Kołodziejowy Grąd ( German  Kollodzeygrund , 1933 to 1945 Radegrund ) is a village in the Polish Warmian-Masurian Voivodeship . It belongs to the Gmina Wielbark (city and rural community Willenberg ) in the Powiat Szczycieński ( Ortelsburg district ).

Geographical location

Kołodziejowy Grąd is located in the southern center of the Warmian-Masurian Voivodeship , 14 kilometers south of the district town of Szczytno ( German  Ortelsburg ).

history

The first planning for the establishment of a Schatulldorf Kilodzey Grund (after 1820 Kolodzieygrond , after 1871 Kollodzeygrond ) took place as early as 1785, but the founding deed was not issued until February 2, 1787. The village boundary in the Schiemaner Bruch was then exposed to flooding almost every year, and in 1810 the residents complained vehemently about the damage it caused. This state of emergency was actually only eliminated in 1936/37 by the canalization of the Omulef ( Polish Omulew ) and the Zarka ( Czarka ).

In 1874, Kollodzeygrund was incorporated into the newly established district of Kannwiesen ( Chwalibogi in Polish , no longer existent) in the East Prussian district of Ortelsburg and belonged to it until 1945. In 1910 the village had 154 inhabitants.

Due to the provisions of the Versailles Treaty , the population voted in the referendums in East and West Prussia on July 11, 1920 on whether they would continue to belong to East Prussia (and thus Germany) or join Poland. In Kollodzeygrund, 118 residents voted to remain with East Prussia, while Poland did not.

For political and ideological reasons to defend against foreign-sounding place names, Kollodzeygrund was renamed "Radegrund" on December 6, 1933. In the same year the population was 151 and in 1939 153.

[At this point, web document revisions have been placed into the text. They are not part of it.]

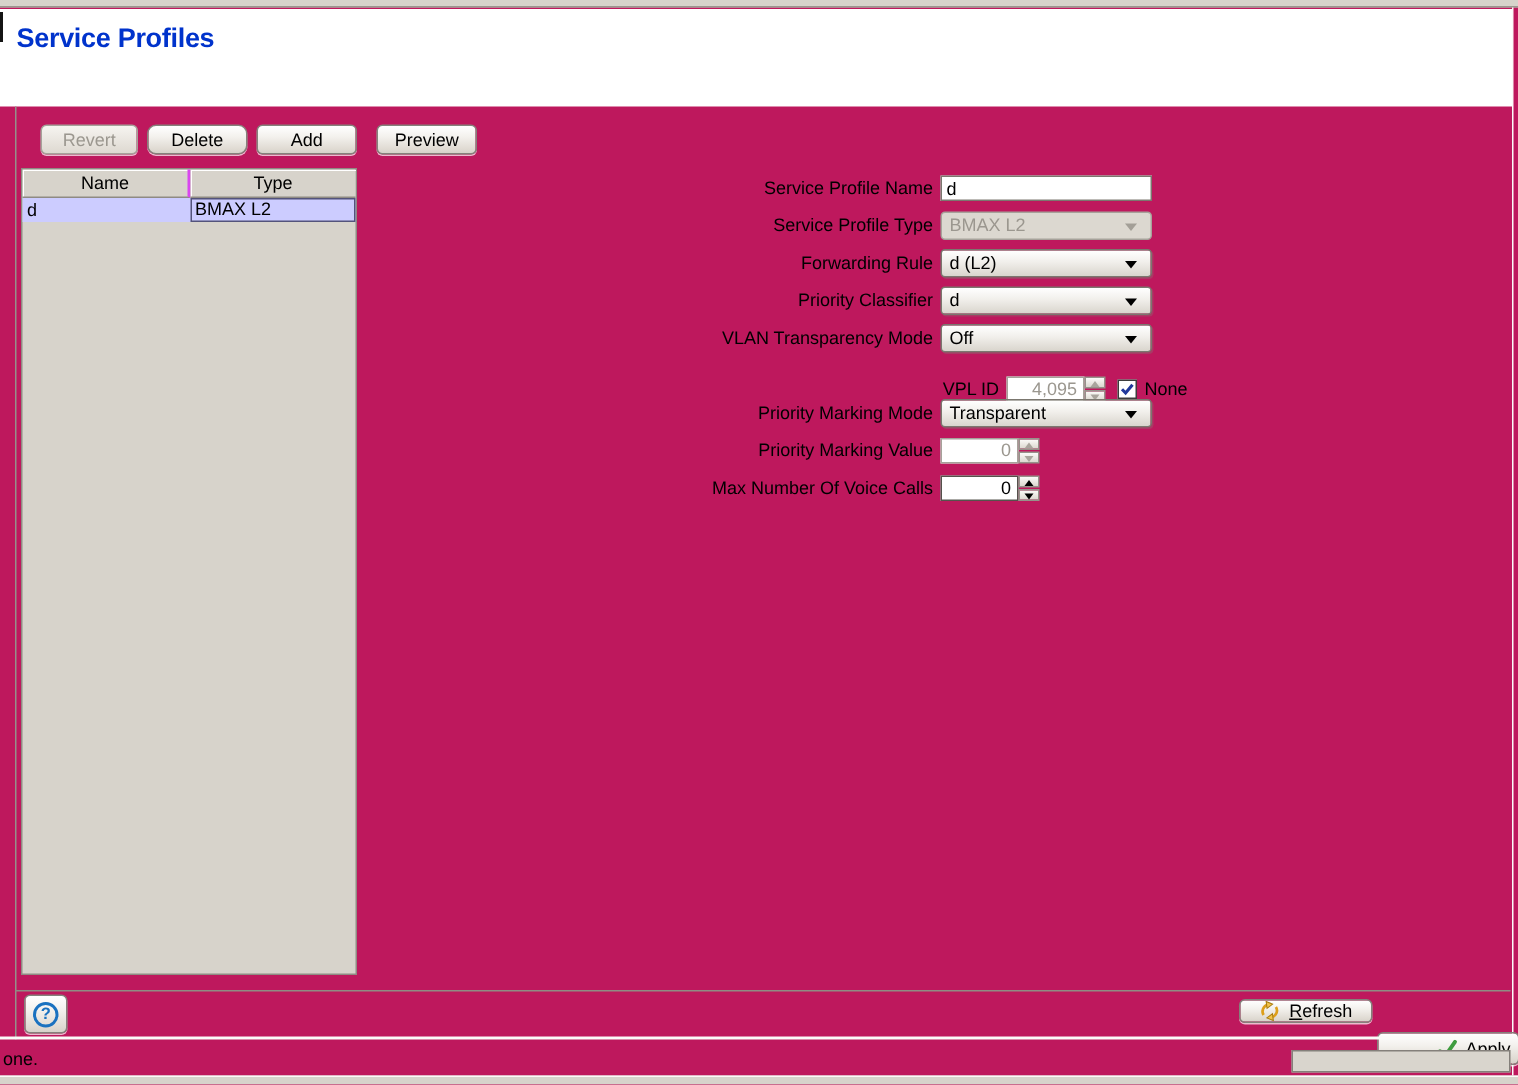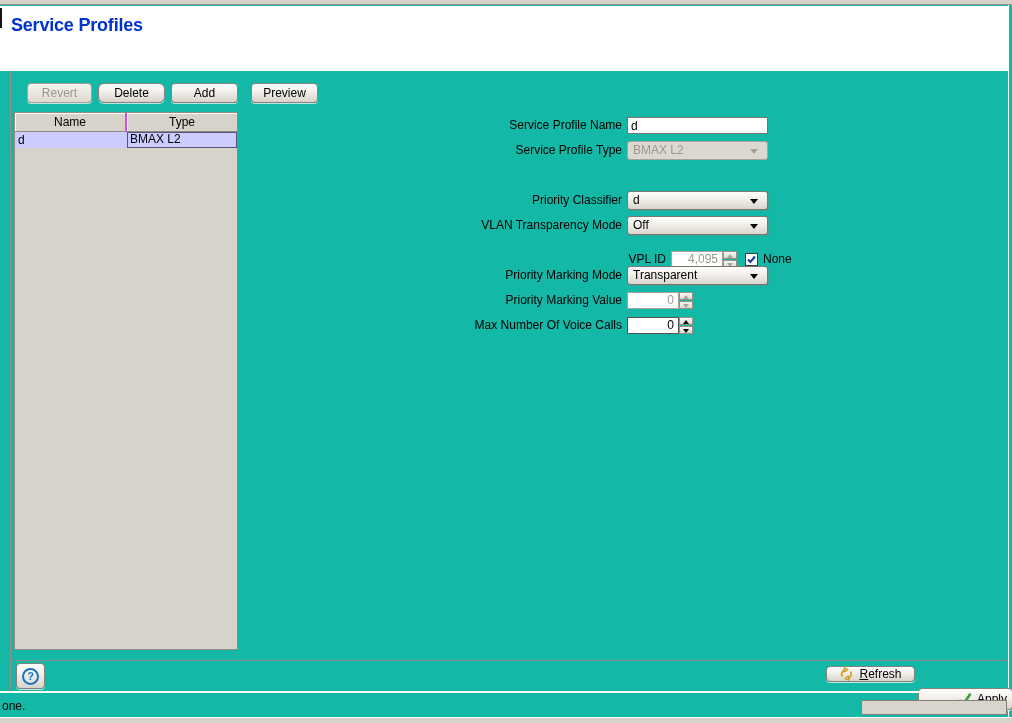--- a/index.html
+++ b/index.html
@@ -10,7 +10,7 @@
   .screen {
     position: relative;
     width: 1012px; height: 723px;
-    background: #14b8a6;
+    background: #be185d;
     overflow: hidden;
     font-size: 12px; color: #000;
   }

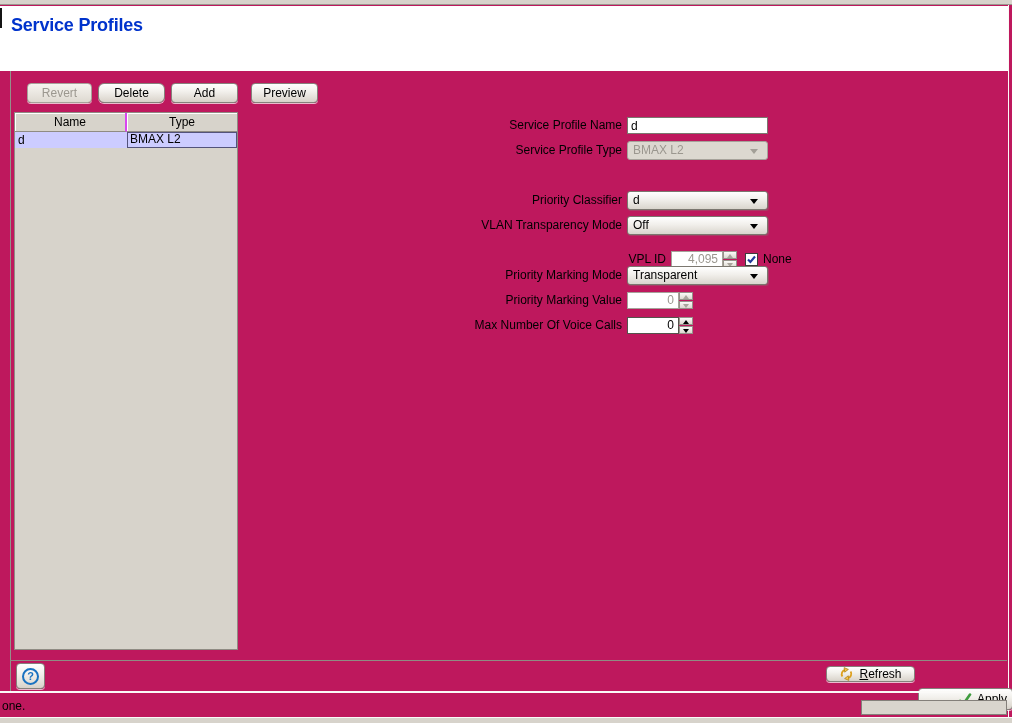--- a/index.html
+++ b/index.html
@@ -213,6 +213,13 @@
     </div>
   </div>
 
+  <div class="frow" style="top:166px;">
+    <span class="flabel">Forwarding Rule</span>
+    <div class="combo">
+      <span class="combo-text">d (L2)</span>
+      <span class="combo-arrow"></span>
+    </div>
+  </div>
 
   <div class="frow" style="top:191px;">
     <span class="flabel">Priority Classifier</span>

When all of southern East Prussia fell to Poland as a result of the war in 1945 , Radegrund was also affected. The village was given the Polish name form "Kołodziejowy Grąd" and is today as the seat of a Schulzenamt (Polish Sołectwo ) a place in the network of Gmina Wielbark (city and rural community Willenberg ) in the powiat Szczycieński ( Ortelsburg district ), until 1998 of the Olsztyn Voivodeship , since then the Warmia and Mazury belong. In 2011 Kołodziejowy Grąd had 89 inhabitants.

church

Kollodzeygrund resp. Until 1945, Radegrund was ecclesiastically oriented towards the city of Willenberg : to the Protestant church there in the church province of East Prussia, the Church of the Old Prussian Union, and to the Roman Catholic parish , then located in the Diocese of Warmia .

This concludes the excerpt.